My Fair Lady (1964)
January 18, 2023 9:13 AM - Subscribe

[TRAILER] Pompous phonetics professor Henry Higgins (Rex Harrison) is so sure of his abilities that he takes it upon himself to transform a Cockney working-class girl into someone who can pass for a cultured member of high society. His subject turns out to be the lovely Eliza Doolittle (Audrey Hepburn), who agrees to speech lessons to improve her job prospects. Higgins and Eliza clash, then form an unlikely bond -- one that is threatened by an aristocratic suitor (Jeremy Brett).

Also starring Stanley Holloway, Wilfrid Hyde-White, Gladys Cooper, Theodore Bikel, Mona Washbourne, Isobel Elsom, John Holland, Colin Kenny, Bert Stevens, Frank Baker, Marjorie Bennett, Betty Blythe, Arthur Tovey, Marni Nixon, Al Bain, William Beckley, Lillian Kemble-Cooper, Henry Daniell, Brendan Dillon.

Directed by George Cukor.

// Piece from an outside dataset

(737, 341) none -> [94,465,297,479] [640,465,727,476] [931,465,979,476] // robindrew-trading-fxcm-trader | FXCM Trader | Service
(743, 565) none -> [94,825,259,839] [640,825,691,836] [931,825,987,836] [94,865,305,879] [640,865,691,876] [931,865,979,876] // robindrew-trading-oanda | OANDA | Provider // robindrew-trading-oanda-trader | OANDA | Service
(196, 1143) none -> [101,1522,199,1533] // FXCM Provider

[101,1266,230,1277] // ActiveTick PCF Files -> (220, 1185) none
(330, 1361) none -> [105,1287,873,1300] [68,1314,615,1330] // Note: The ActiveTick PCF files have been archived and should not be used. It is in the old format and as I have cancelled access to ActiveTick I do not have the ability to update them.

Screenplay by Alan Jay Lerner. Based on the Lerner & Loewe musical, My Fair Lady, which was itself based on the play Pygmalion by George Bernard Shaw.

94% fresh on Rotten Tomatoes.

JustWatch listing.
posted by DirtyOldTown (9 comments total) 2 users marked this as a favorite
 
I made this observation in my original review, and it got some pushback, so I'll ask here and get all y'all's opinion:

Did we really need Eliza's father in this?
posted by EmpressCallipygos at 10:50 AM on January 18, 2023 [1 favorite]

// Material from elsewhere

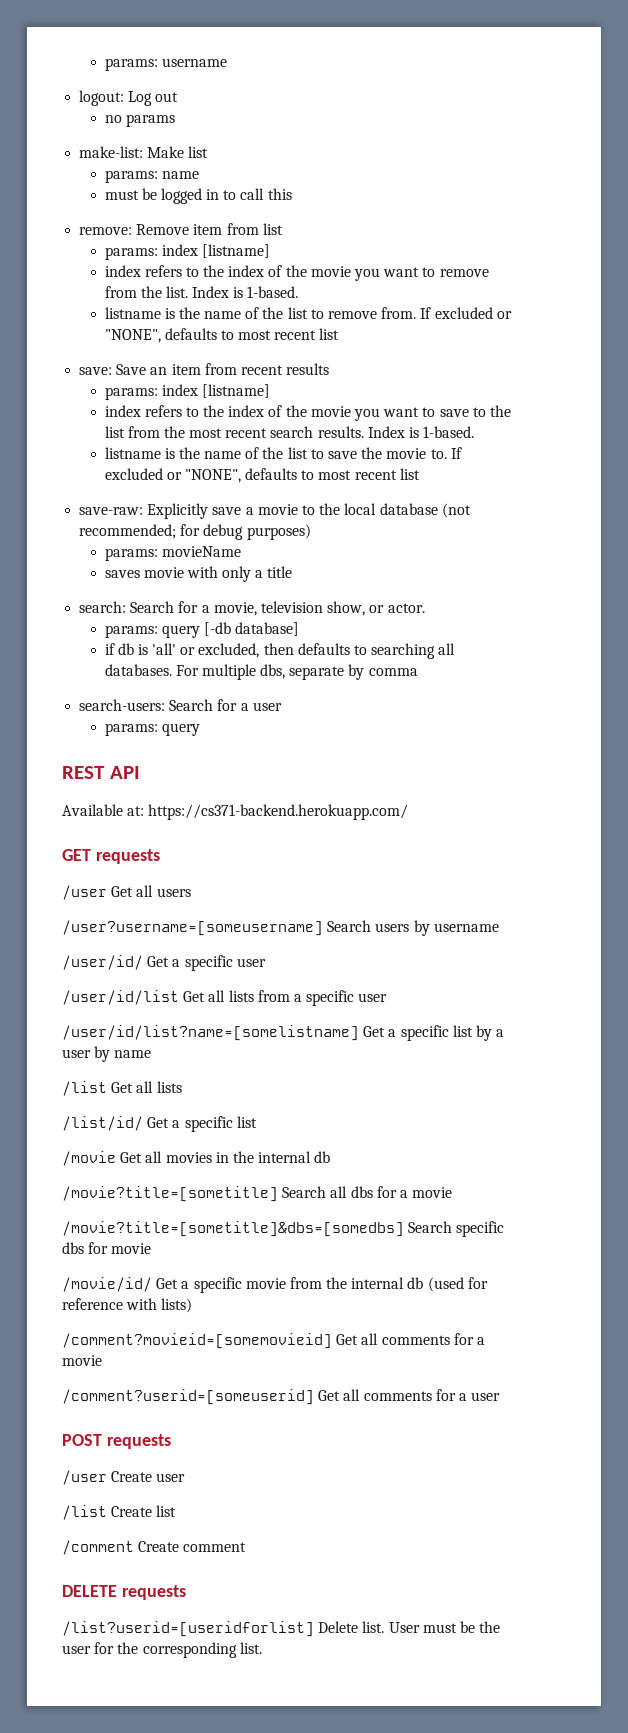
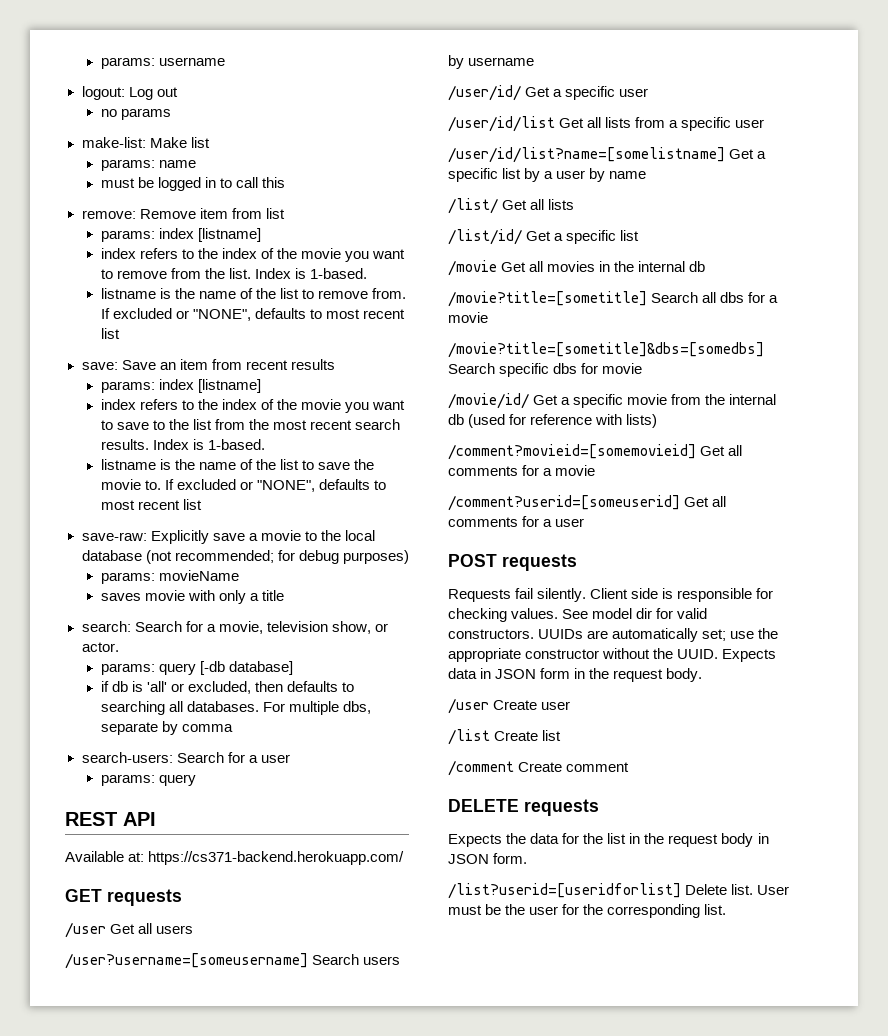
[62,1081,107,1096] /list -> [448,198,498,214] /list/
(171, 1441) none -> [448,588,774,602] [448,608,708,622] [448,628,779,642] [448,648,777,662] [448,668,703,682] // Requests fail silently. Client side is responsible for checking values. See model dir for valid constructors. UUIDs are automatically set; use the appropriate constructor without the UUID. Expects data in JSON form in the request body.
(186, 1592) none -> [448,833,769,847] [448,853,528,864] // Expects the data for the list in the request body in JSON form.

1. An utterly perfect movie.
2. Yes, we need Alfred P. Doolittle! Besides being a remarkable character, his role provides insight into Eliza's upbringing.
posted by davidmsc at 10:56 AM on January 18, 2023 [7 favorites]


Yes, because he's got 2 great songs.
posted by still_wears_a_hat at 4:40 PM on January 18, 2023 [10 favorites]


We definitely need Eliza's father! Not only for the songs (which are great) but also because he defines one boundary of Eliza's life, Higgins being the other, and Freddie Eynesford-Hill being the vacuous-but-cute third. (Seriously, young-and-dapper Jeremy Brett in this is just uffff.)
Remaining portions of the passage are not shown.